__GOAL OF THE EXERCISE__. Copy nothing but the text: reproduce each line of the listing exactly and leave the pictures out.

__TASK INPUT__.

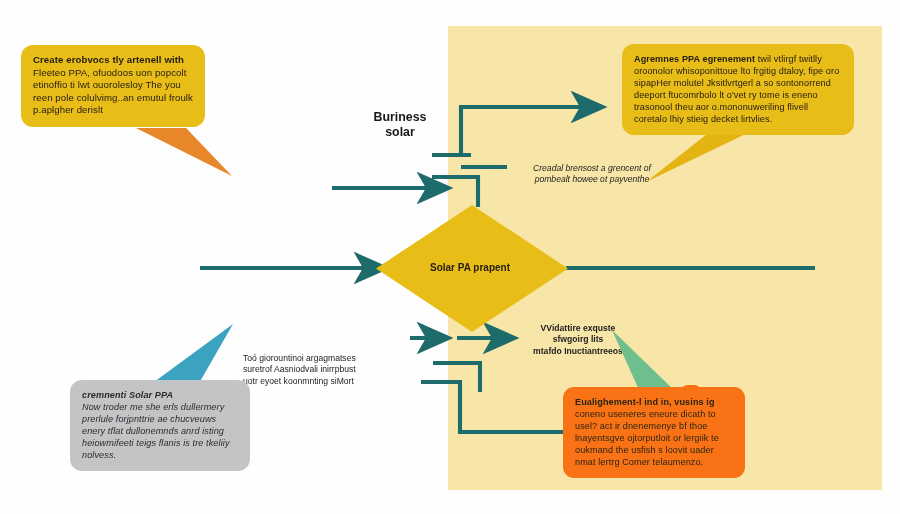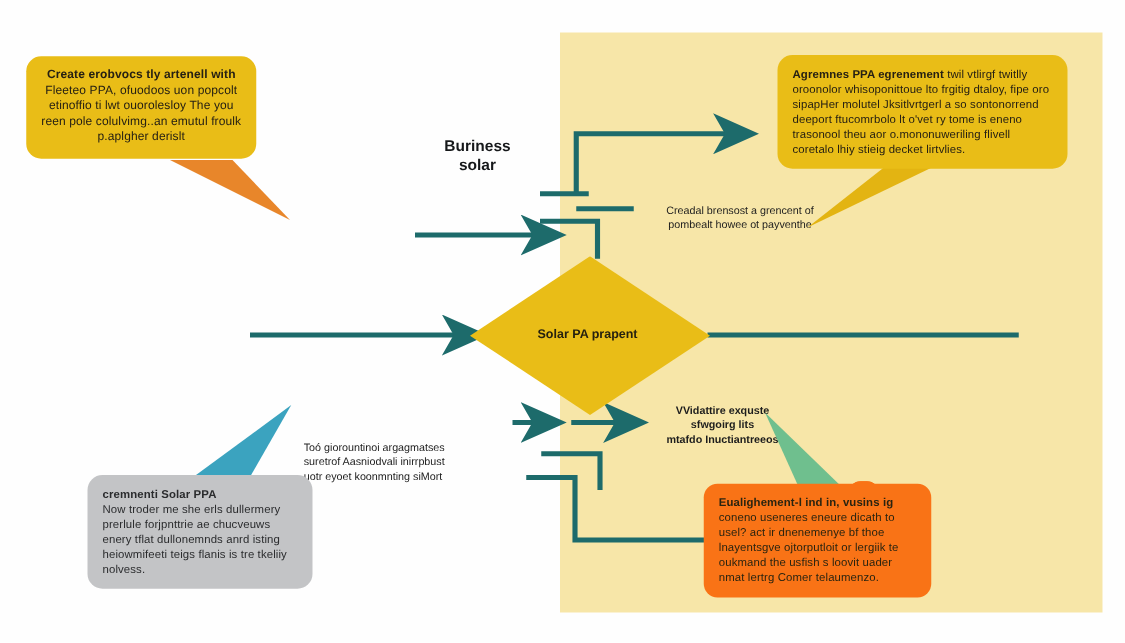--- a/index.html
+++ b/index.html
@@ -15,23 +15,23 @@
   
   svg.lines{position:absolute;left:0;top:0;width:900px;height:514px;overflow:visible;}
 
   
   .bubble{position:absolute;border-radius:12px;box-sizing:border-box;
           padding:9px 12px 10px 12px;}
   .bubble .ttl{font-weight:bold;}
   .bubble p{margin:0;}
   .b-gold{background:#e9bd17;color:#262013;}
   .b-gold2{background:#f97316;color:#2a2410;border-radius:11px;}
-  .b-grey{background:#c3c4c6;color:#2a2b2d;}
+  .b-grey{background:#c3c4c6;color:#2a2b2d;font-style:italic;}
 
-  .bub-txt{font-size:9.6px;line-height:12.6px;letter-spacing:.1px;text-align:center;}
+  .bub-txt{font-size:9.6px;line-height:12.6px;letter-spacing:.1px;}
   .bub-txt-sm{font-size:9.1px;line-height:12.0px;letter-spacing:.1px;}
 
   
   .lbl{position:absolute;color:#1d1d1d;font-size:8.6px;line-height:11.4px;}
   .lbl-c{text-align:center;}
 
   .node-label{position:absolute;font-weight:bold;font-size:12.4px;
               line-height:15px;color:#16181a;text-align:center;}
 
   
@@ -83,27 +83,27 @@
 
   <div class="diamond-wrap" style="left:376px;top:205px;width:192px;height:127px;">
     <svg width="192" height="127" viewBox="0 0 192 127" style="position:absolute;left:0;top:0;">
       <polygon points="96,0 192,63.5 96,127 0,63.5" fill="#e9bd17"></polygon>
     </svg>
     <div class="diamond-txt soft">
       <span class="ttl">Solar PA prapent</span>
     </div>
   </div>
 
-  <div class="node-label soft" style="left:330px;top:110px;width:104px;">
+  <div class="node-label soft" style="left:348px;top:110px;width:104px;">
     <div>Buriness</div>
     <div>solar</div>
   </div>
 
 
-  <div class="lbl lbl-c soft" style="left:512px;top:163px;width:160px;">
+  <div class="lbl lbl-c soft" style="left:512px;top:163px;width:160px;font-style:italic;">
     <div>Creadal brensost a grencent of</div>
     <div>pombealt howee ot payventhe</div>
   </div>
 
   <div class="lbl soft" style="left:243px;top:325px;width:160px;margin-top:28px;">
     <div>Toó giorountinoi argagmatses</div>
     <div>suretrof Aasniodvali inirrpbust</div>
     <div>uotr eyoet koonmnting siMort</div>
   </div>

__EXERCISE ANSWER__.
--- a/index.html
+++ b/index.html
@@ -15,23 +15,23 @@
   
   svg.lines{position:absolute;left:0;top:0;width:900px;height:514px;overflow:visible;}
 
   
   .bubble{position:absolute;border-radius:12px;box-sizing:border-box;
           padding:9px 12px 10px 12px;}
   .bubble .ttl{font-weight:bold;}
   .bubble p{margin:0;}
   .b-gold{background:#e9bd17;color:#262013;}
   .b-gold2{background:#f97316;color:#2a2410;border-radius:11px;}
-  .b-grey{background:#c3c4c6;color:#2a2b2d;}
+  .b-grey{background:#c3c4c6;color:#2a2b2d;font-style:italic;}
 
-  .bub-txt{font-size:9.6px;line-height:12.6px;letter-spacing:.1px;text-align:center;}
+  .bub-txt{font-size:9.6px;line-height:12.6px;letter-spacing:.1px;}
   .bub-txt-sm{font-size:9.1px;line-height:12.0px;letter-spacing:.1px;}
 
   
   .lbl{position:absolute;color:#1d1d1d;font-size:8.6px;line-height:11.4px;}
   .lbl-c{text-align:center;}
 
   .node-label{position:absolute;font-weight:bold;font-size:12.4px;
               line-height:15px;color:#16181a;text-align:center;}
 
   
@@ -83,27 +83,27 @@
 
   <div class="diamond-wrap" style="left:376px;top:205px;width:192px;height:127px;">
     <svg width="192" height="127" viewBox="0 0 192 127" style="position:absolute;left:0;top:0;">
       <polygon points="96,0 192,63.5 96,127 0,63.5" fill="#e9bd17"></polygon>
     </svg>
     <div class="diamond-txt soft">
       <span class="ttl">Solar PA prapent</span>
     </div>
   </div>
 
-  <div class="node-label soft" style="left:330px;top:110px;width:104px;">
+  <div class="node-label soft" style="left:348px;top:110px;width:104px;">
     <div>Buriness</div>
     <div>solar</div>
   </div>
 
 
-  <div class="lbl lbl-c soft" style="left:512px;top:163px;width:160px;">
+  <div class="lbl lbl-c soft" style="left:512px;top:163px;width:160px;font-style:italic;">
     <div>Creadal brensost a grencent of</div>
     <div>pombealt howee ot payventhe</div>
   </div>
 
   <div class="lbl soft" style="left:243px;top:325px;width:160px;margin-top:28px;">
     <div>Toó giorountinoi argagmatses</div>
     <div>suretrof Aasniodvali inirrpbust</div>
     <div>uotr eyoet koonmnting siMort</div>
   </div>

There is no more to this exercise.